Addressing Degradation of Ni/YSZ Cermet Fuel Electrode in Reversible Solid Oxide Cells

Abstract Ni cermet fuel electrodes yield excellent electrochemical performance in solid oxide cells (SOCs), but their long‐term stability is hindered by degradation mechanisms related to Ni agglomeration. While microstructure engineering can slow this degradation, it remains an intrinsic issue. Here, a new approach is presented to mitigate this degradation through infiltration of cerium oxides. This study shows that adding nanostructured CGO reduces degradation and enhances stability in the reversible mode. Although some agglomerations is observed, it does not impact cell performance.
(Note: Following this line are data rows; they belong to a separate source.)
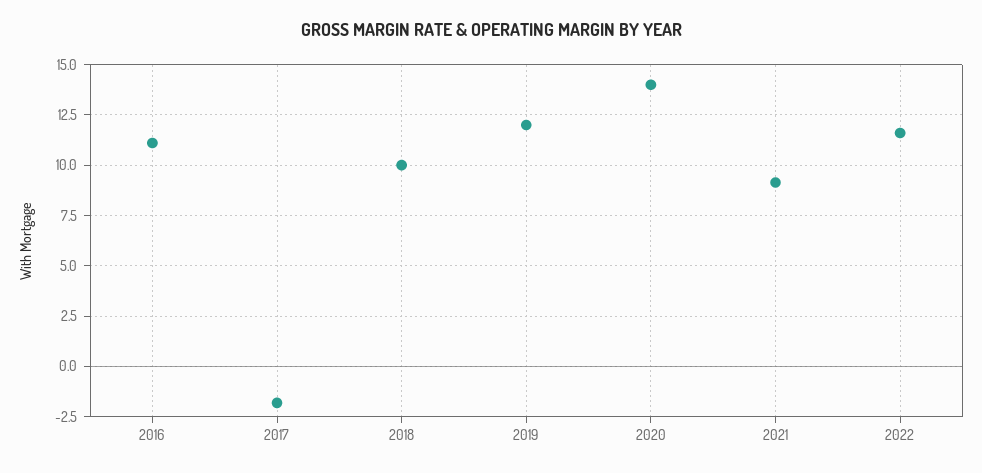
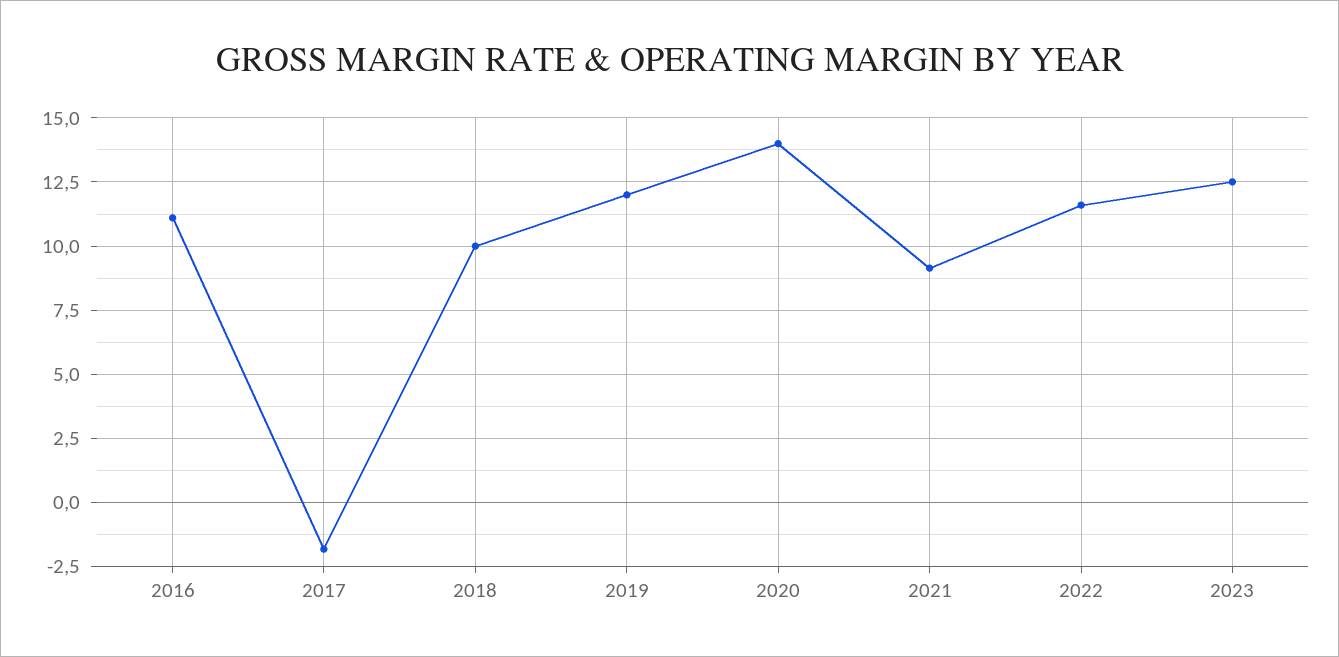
2023: none -> 12.5

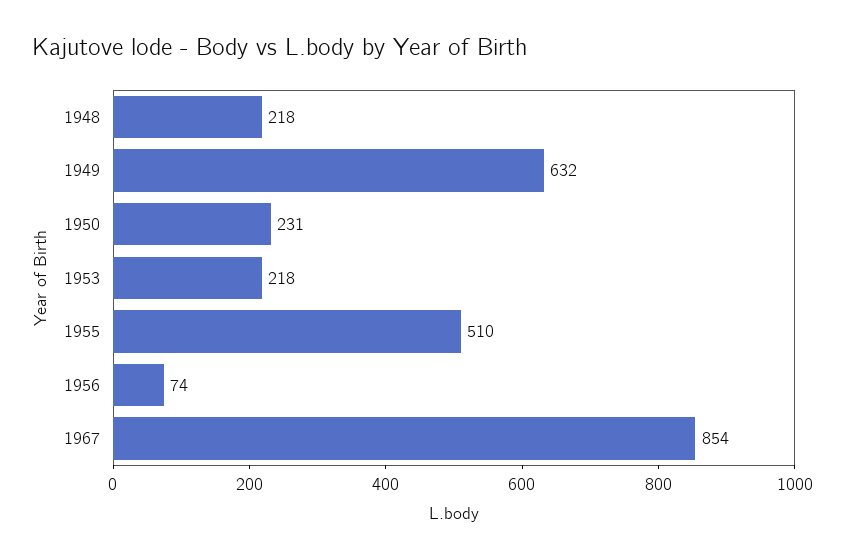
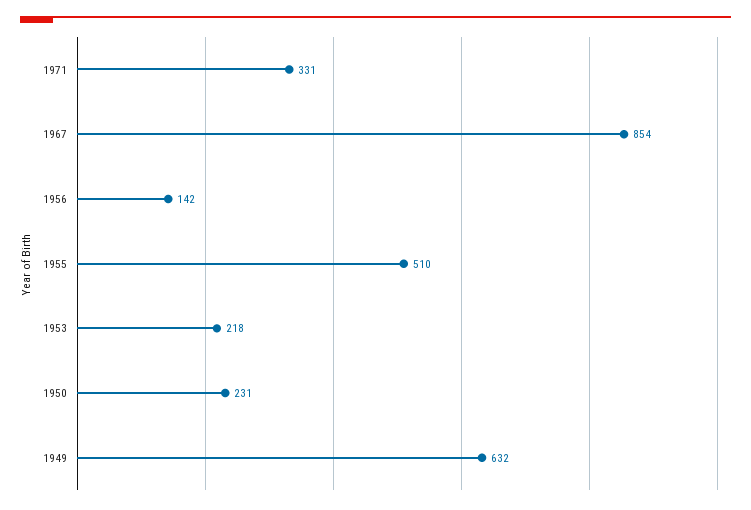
1948: 218 -> none
1956: 74 -> 142
1971: none -> 331

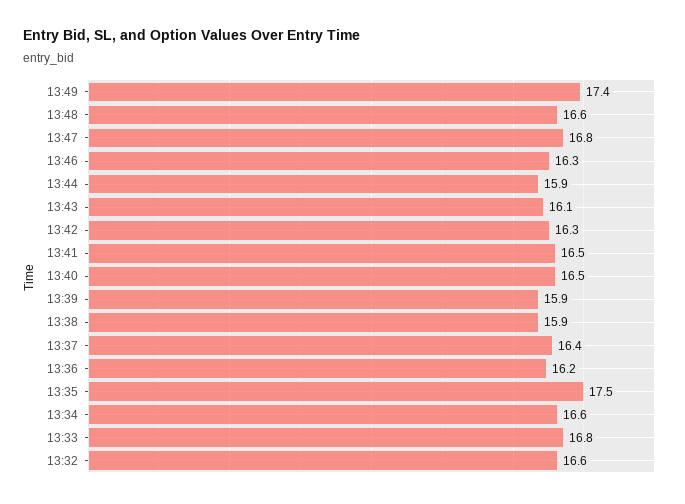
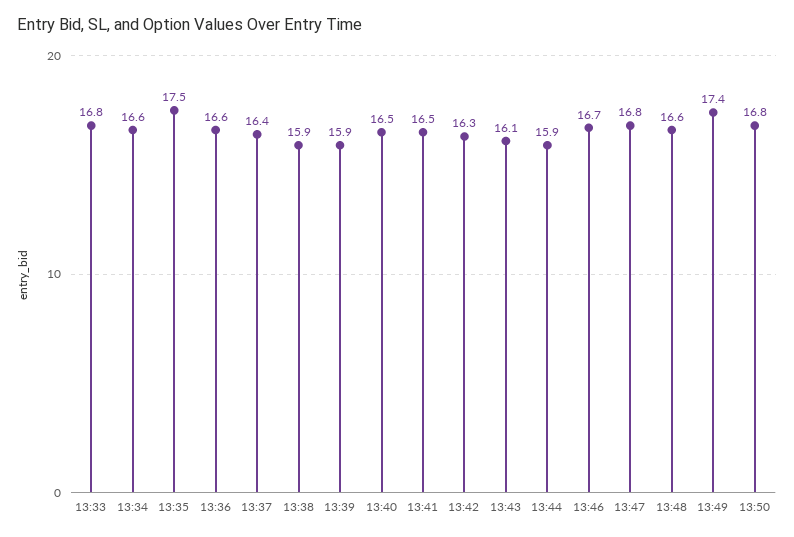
13:46: 16.3 -> 16.7
13:36: 16.2 -> 16.6
13:32: 16.6 -> none
13:50: none -> 16.8

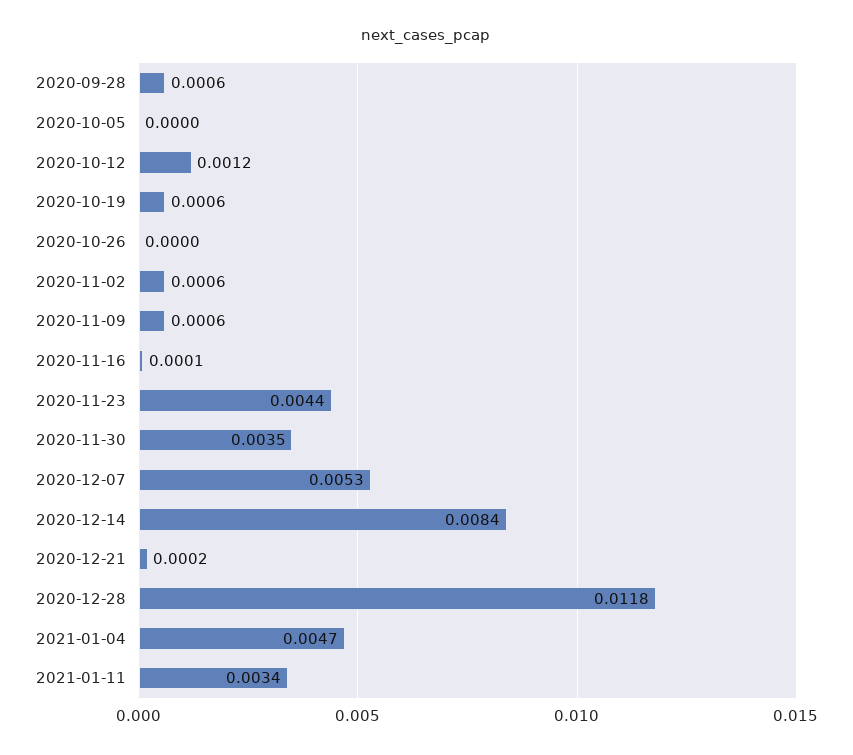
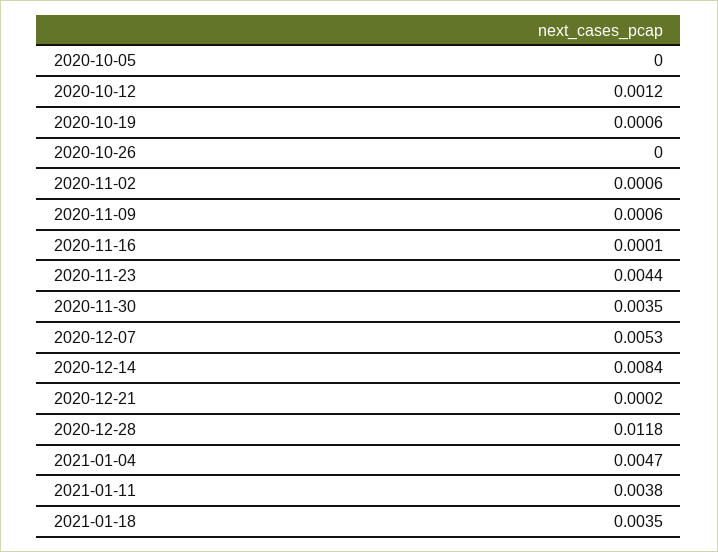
2020-09-28: 0.0006 -> none
2021-01-11: 0.0034 -> 0.0038
2021-01-18: none -> 0.0035

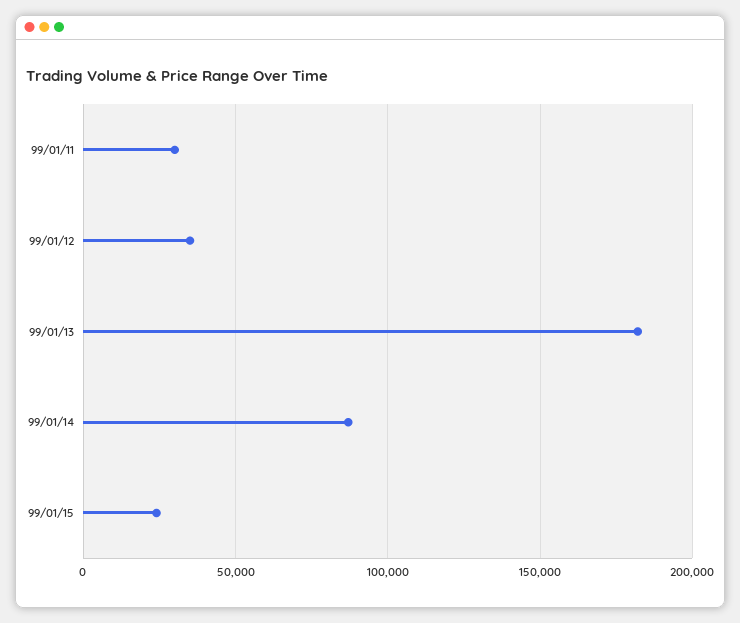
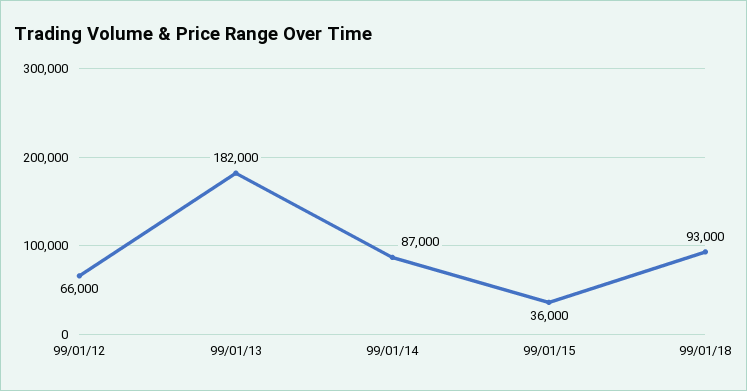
99/01/11: 30000 -> none
99/01/12: 35000 -> 66000
99/01/15: 25000 -> 36000
99/01/18: none -> 93000

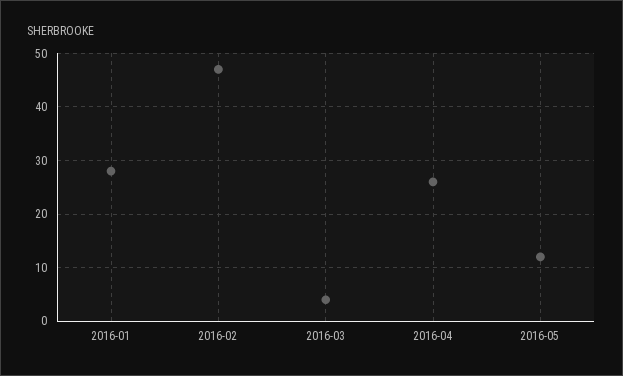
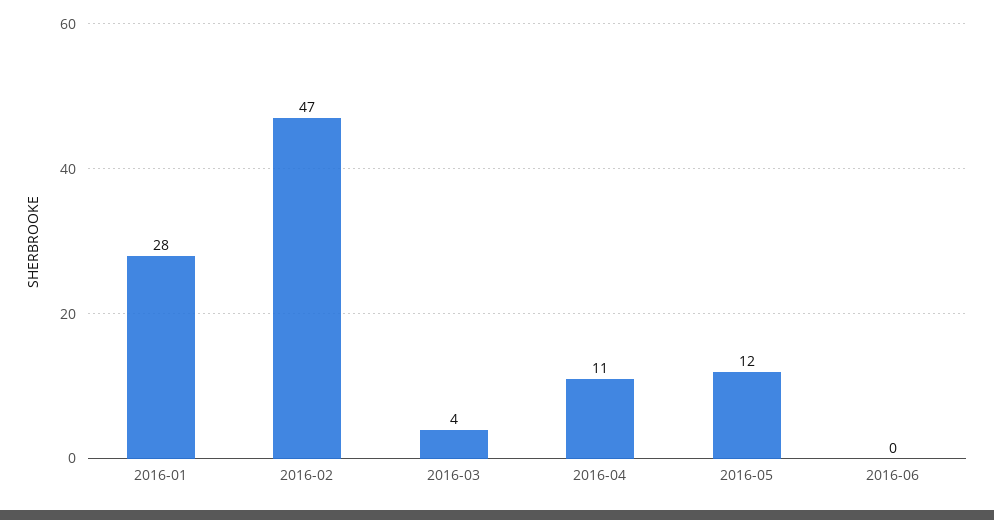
2016-04: 25 -> 11
2016-06: none -> 0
CGO‐infiltrated cells exhibited no signs of degradation over 650‐hours in reversible mode at 750°C, alternating between high hydrogen concentration (97% H 2 and 3% H 2 O) at 0.8 V and high steam concentration (10% H2 and 90% H 2 O) at 1.27 V. Generated current increased in FC mode (from 0.20 to 0.31 Acm−2) and from 0.39 to 0.65 Acm −2 in EC mode. In contrast, non‐infiltrated cells showed a decline in EC mode from 0.67 to 0.2 A cm −2 and in FC mode from 0.49 to 0.31 Acm −2 after 400h. This offers a promising route to improving SOCs. Ni agglomeration's minor effect on electrochemical activity suggests the reaction has moved from the triple‐phase boundary at the electrode gas interface to the double‐phase boundary.